Source url : https://condosforsaleedmonton.blogspot.com/2024/11/blog-post.html
0 notes
Text
Cochrane Homes for Sale: Your Gateway to Picturesque Living
Located in the heart of Alberta, Cochrane is a town that blends natural beauty, modern convenience, and community charm. Nestled between Calgary and the Rocky Mountains, Cochrane is a desirable destination for homebuyers seeking a peaceful yet vibrant place to call home. If you’re exploring Cochrane homes for sale, you’ll find a variety of options that cater to diverse needs and lifestyles.
Why Cochrane?
1. Scenic Surroundings
Living in Cochrane means waking up to views of the majestic Rocky Mountains and the serene Bow River Valley. With easy access to parks, trails, and outdoor activities, Cochrane offers an unparalleled lifestyle for nature lovers.
2. Thriving Community
Cochrane is a town that fosters a sense of belonging. With its bustling farmers’ market, local events, and family-friendly amenities, it’s a place where residents come together to celebrate life.
3. Strategic Location
Cochrane offers the best of both worlds: a peaceful small-town atmosphere and quick access to Calgary, just a 20-minute drive away.

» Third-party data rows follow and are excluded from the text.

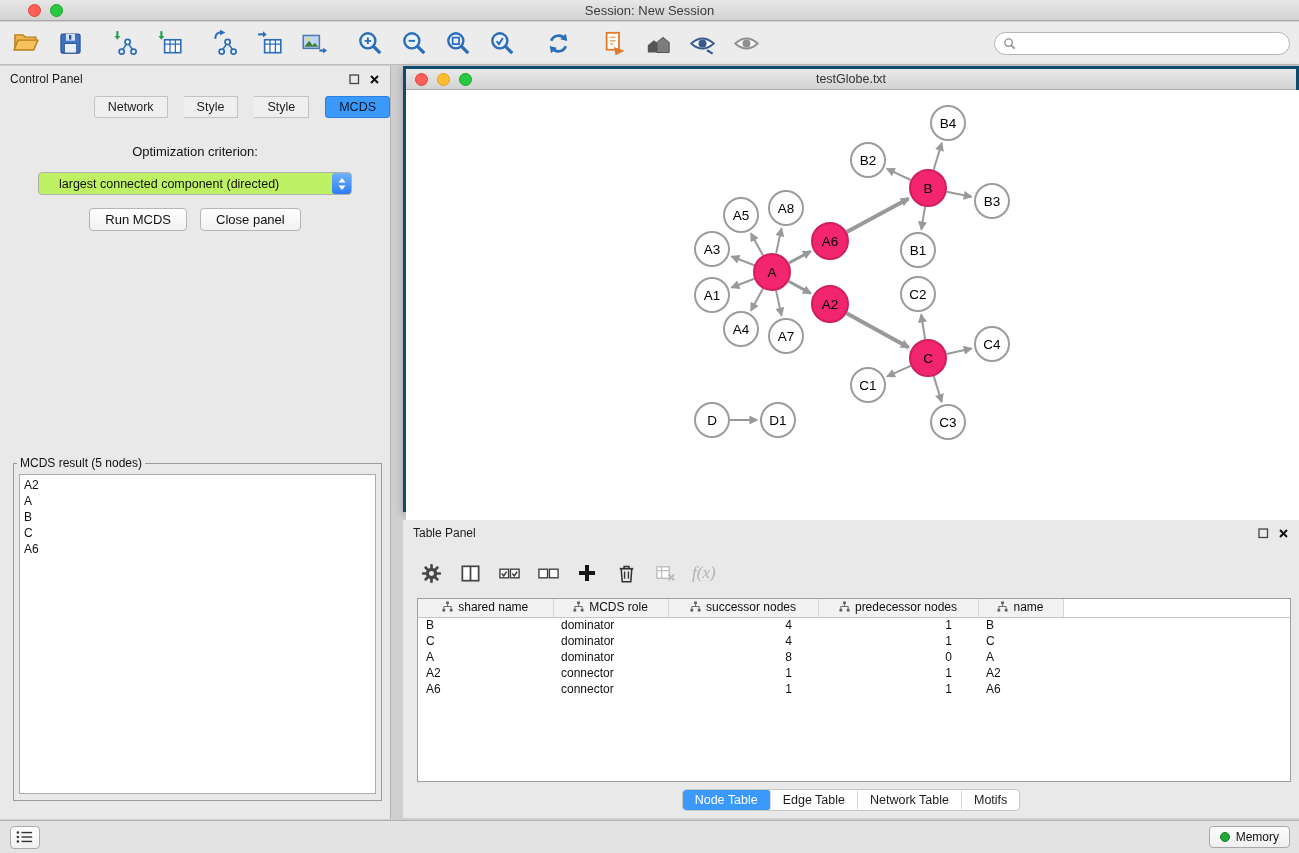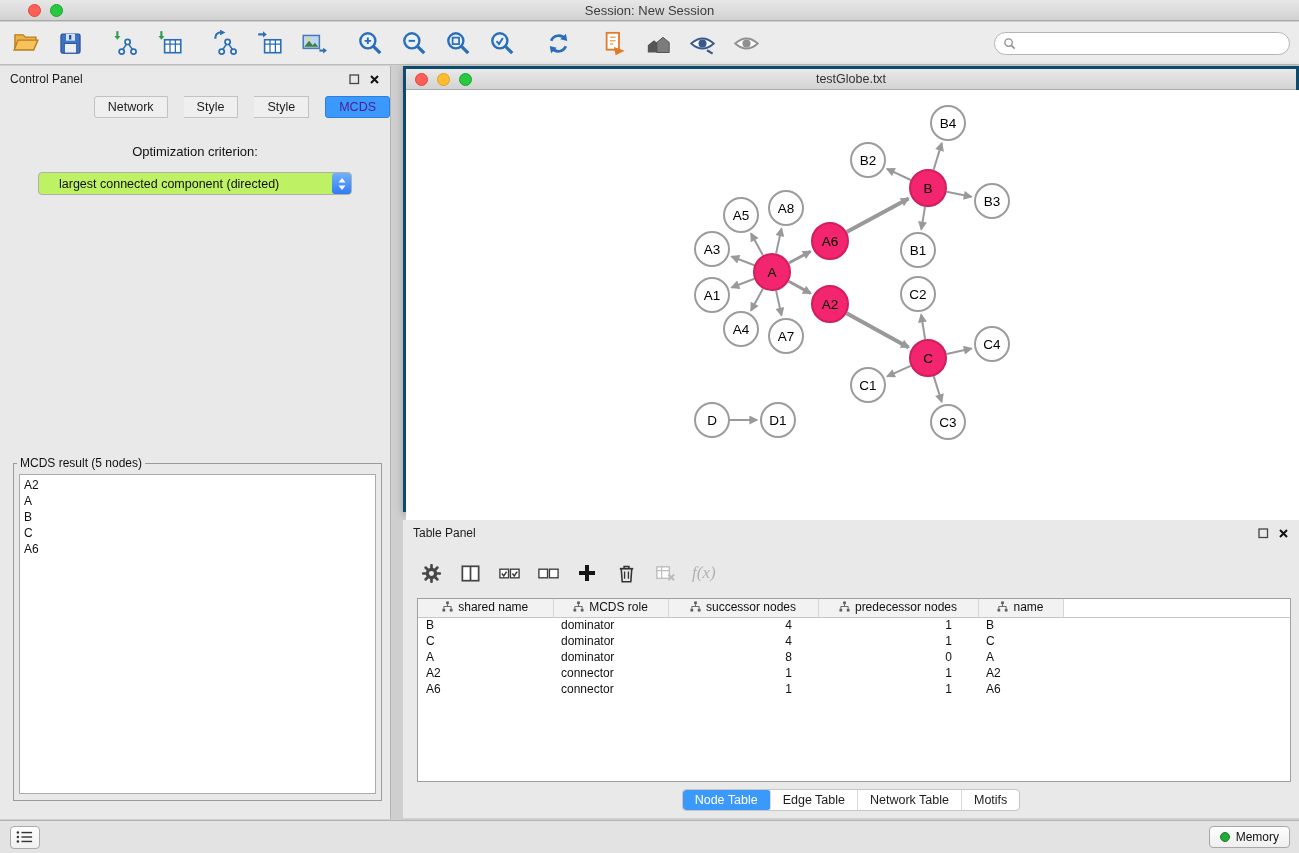--- a/index.html
+++ b/index.html
@@ -32,21 +32,21 @@
   
   .control-panel { position:absolute; left:0; top:66px; width:391px; height:753px;
     background:#e9e9e9; border-right:1px solid #b3b3b3; }
   .panel-head { height:26px; display:flex; align-items:center; padding:0 10px; font-size:12px; color:#1c1c1c; }
   .ph-icons { margin-left:auto; display:flex; gap:9px; align-items:center; }
   .ph-icons span { display:flex; align-items:center; }
   .cp-tabs { display:flex; justify-content:flex-end; gap:16px; margin-top:4px; }
   .cp-tab { font-size:12.5px; color:#1c1c1c; padding:3px 13px; border:1px solid #c2c2c2;
     background:#efefef; border-left-width:0; }
   .cp-tab:first-child { border-left-width:1px; border-radius:3px 0 0 3px; }
-  .cp-tab.active { background:#3b99fc; color:#4c1d95; border:1px solid #2a7fe0; border-radius:3px; }
+  .cp-tab.active { background:#3b99fc; color:#0f172a; border:1px solid #2a7fe0; border-radius:3px; }
   .opt-label { text-align:center; margin-top:26px; font-size:13px; color:#111; }
   .dropdown { width:314px; height:23px; margin:13px auto 0 auto; background:#bef264;
     border:1px solid #b0b0b0; border-radius:4px; display:flex; align-items:center;
     padding-left:20px; font-size:12.5px; color:#111; }
   .dd-btn { margin-left:auto; width:19px; height:21px; border-radius:3px; margin-right:0px;
     background:linear-gradient(#70b1fb,#2f7cf6); display:flex; align-items:center; justify-content:center; }
   .cp-buttons { display:flex; justify-content:center; gap:13px; margin-top:13px; }
   .cp-buttons button { font-family:"Liberation Sans",sans-serif; font-size:13px; color:#111;
     background:linear-gradient(#ffffff,#f1f1f1); border:1px solid #b6b6b6; border-radius:4px;
     padding:3px 15px; }
@@ -282,20 +282,24 @@
       </div>
     <div class="opt-label">Optimization criterion:</div>
     <div class="dropdown">
       <span class="dd-text">largest connected component (directed)</span>
       <span class="dd-btn">
         <svg viewBox="0 0 10 14" width="10" height="14">
           <polygon points="5,1 8.5,5.5 1.5,5.5" fill="#fff"></polygon>
           <polygon points="5,13 8.5,8.5 1.5,8.5" fill="#fff"></polygon>
         </svg>
       </span>
+    </div>
+    <div class="cp-buttons">
+      <button>Run MCDS</button>
+      <button>Close panel</button>
     </div>
     <fieldset class="result-box">
       <legend>MCDS result (5 nodes)</legend>
       <div class="mcds-list" id="mcds-list">
           <div class="mcds-item">A2</div>
           <div class="mcds-item">A</div>
           <div class="mcds-item">B</div>
           <div class="mcds-item">C</div>
           <div class="mcds-item">A6</div>
         </div>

Plus, it’s a gateway to Banff and Canmore for weekend mountain adventures.
Types of Homes for Sale in Cochrane
Cochrane’s real estate market features a wide range of properties, ensuring there’s something for everyone.
Single-Family Homes: Perfect for families, these homes often come with spacious yards, modern layouts, and proximity to schools and parks.
Luxury Properties: Upscale homes with premium features and breathtaking views in neighborhoods like Gleneagles.
Townhouses and Condos: Affordable, low-maintenance options ideal for first-time buyers or retirees.
Acreages: For those seeking space and privacy, acreages on Cochrane’s outskirts offer a rural lifestyle with urban convenience.
Popular Neighborhoods in Cochrane
1. Sunset Ridge
Known for its stunning views and family-friendly amenities, Sunset Ridge offers modern homes and easy access to schools and shopping.
2. Fireside
A newer community with a strong sense of community spirit, Fireside features parks, walking trails, and a local school.
3. Riversong
Nestled near the Bow River, Riversong combines natural beauty with well-designed homes and green spaces.
4. Heritage Hills
A growing neighborhood with diverse housing options and quick access to Calgary, Heritage Hills is ideal for commuters.
The Benefits of Buying in Cochrane
1. Affordable Living
Cochrane offers competitive real estate prices compared to Calgary, making it a smart choice for families and investors.
2. Investment Potential
With its growing population and continuous development, property values in Cochrane are poised to appreciate over time.
3. Quality of Life
From excellent schools and healthcare to outdoor recreation and cultural events, Cochrane delivers a high quality of life.
How to Find Your Perfect Home in Cochrane
Partner with a Local Realtor
Working with a knowledgeable professional like Rae-Lyn Burman ensures you have access to the best listings and expert guidance.
Know Your Priorities
Consider factors like location, home size, budget, and proximity to amenities when browsing properties.
Explore Financing Options
Get pre-approved for a mortgage to simplify your home-buying process and set realistic expectations.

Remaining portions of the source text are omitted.